I'm reading "Differential Topology" by Guillemin, V and Pollack, A. While reading the chapter about transversality, I got through this theorem :https://i.stack.imgur.com/5wYBo.jpg (I'm not allowed to put pictures yet).
After the proof he says that this theorem easily implies that transverse maps are general when the target manifold ($Y$) in the euclidean space $\mathbb{R}^m$. If you take $S$ to be an open ball, $F(x,s)=f(x)+s$, and you fix $x\in X$ you get that $F$ is a traslation of the ball, and therefore a submersion. Everything ok until now. But then he says "So, of course, $F$ is a submersion of $X\times S$ and therefore transversal to any submanifold $Z\subset\mathbb{R}^m$". Can you help me with that step? Thank you very much.

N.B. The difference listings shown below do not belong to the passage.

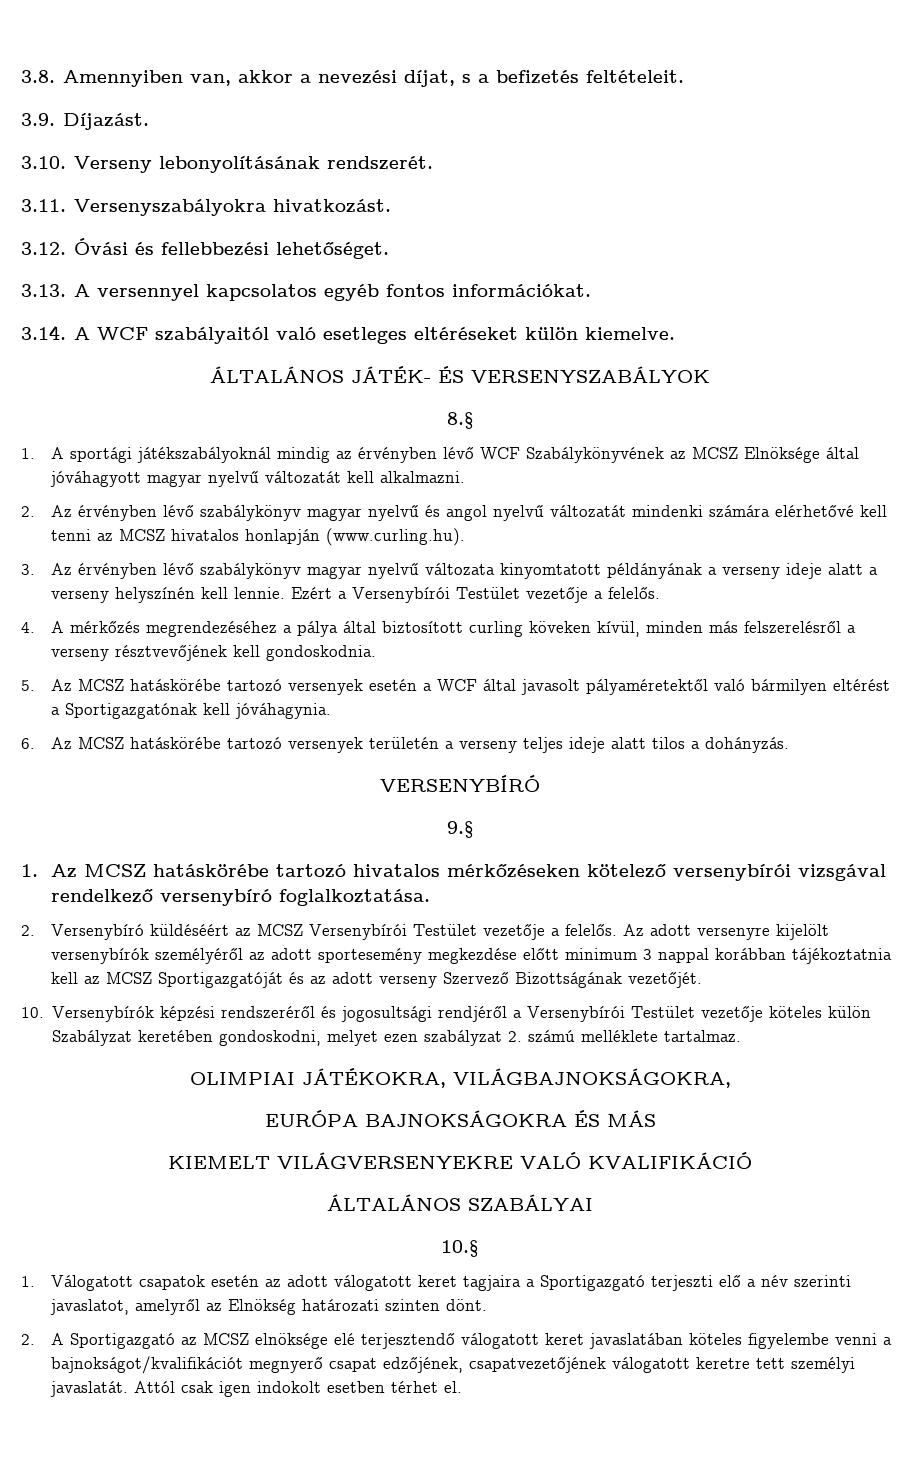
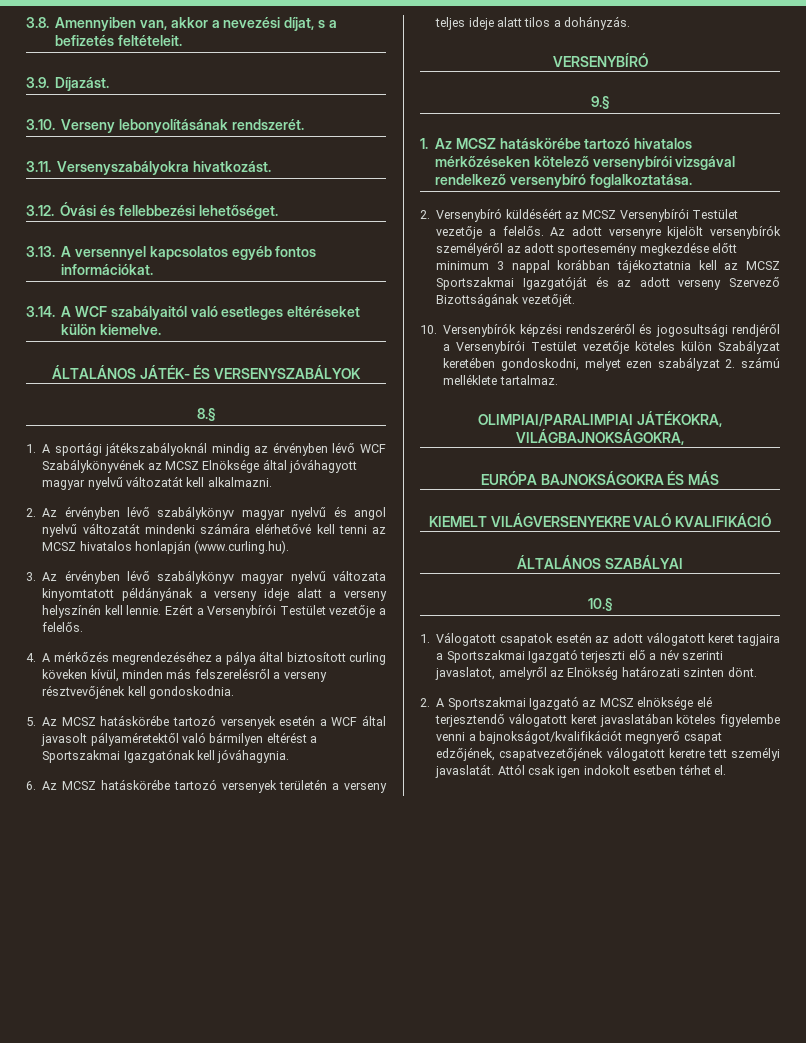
- 5. Az MCSZ hatáskörébe tartozó versenyek esetén a WCF által javasolt pályaméretektől való bármilyen eltérést a Sportigazgatónak kell jóváhagynia.
+ 5. Az MCSZ hatáskörébe tartozó versenyek esetén a WCF által javasolt pályaméretektől való bármilyen eltérést a Sportszakmai Igazgatónak kell jóváhagynia.
- Az adott versenyre kijelölt versenybírók személyéről az adott sportesemény megkezdése előtt minimum 3 nappal korábban tájékoztatnia kell az MCSZ Sportigazgatóját és az adott verseny Szervező Bizottságának vezetőjét.
+ Az adott versenyre kijelölt versenybírók személyéről az adott sportesemény megkezdése előtt minimum 3 nappal korábban tájékoztatnia kell az MCSZ Sportszakmai Igazgatóját és az adott verseny Szervező Bizottságának vezetőjét.
- OLIMPIAI JÁTÉKOKRA, VILÁGBAJNOKSÁGOKRA,
+ OLIMPIAI/PARALIMPIAI JÁTÉKOKRA, VILÁGBAJNOKSÁGOKRA,
- 1. Válogatott csapatok esetén az adott válogatott keret tagjaira a Sportigazgató terjeszti elő a név szerinti javaslatot, amelyről az Elnökség határozati szinten dönt.
+ 1. Válogatott csapatok esetén az adott válogatott keret tagjaira a Sportszakmai Igazgató terjeszti elő a név szerinti javaslatot, amelyről az Elnökség határozati szinten dönt.
- 2. A Sportigazgató az MCSZ elnöksége elé terjesztendő válogatott keret javaslatában köteles figyelembe venni a bajnokságot/kvalifikációt megnyerő csapat edzőjének, csapatvezetőjének válogatott keretre tett személyi javaslatát.
+ 2. A Sportszakmai Igazgató az MCSZ elnöksége elé terjesztendő válogatott keret javaslatában köteles figyelembe venni a bajnokságot/kvalifikációt megnyerő csapat edzőjének, csapatvezetőjének válogatott keretre tett személyi javaslatát.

$\DeclareMathOperator{\Im}{Im}$ $F$ being transversal to a submanifold $Z$ means that either $\Im(F) \cap Z = \varnothing$ or for any $p=F(x,s) \in \Im(F)\cap Z$, we have $\Im(d_{(x,s)}F) + T_pZ = \Bbb R^m$. This latter condition is obvious if $F$ if a submersion, because then $\Im(d_{(x,s)}F)$ is already equal to $\Bbb R^m$. So it all boils down to show that $F$ is a submersion.
Direct computations show that for $u\in T_xX$ and $v \in \Bbb R^m = T_sB(0,1)$, it holds that $$ d_{(x,s)}F(u,v) = d_xf(u) + v. $$ For $w\in \Bbb R^m$, and $u\in T_xX$ fixed, chosing $v= w-d_xf(u)$ yields $d_{(x,s)}F(u,v) = w$, so that $F$ is a submersion.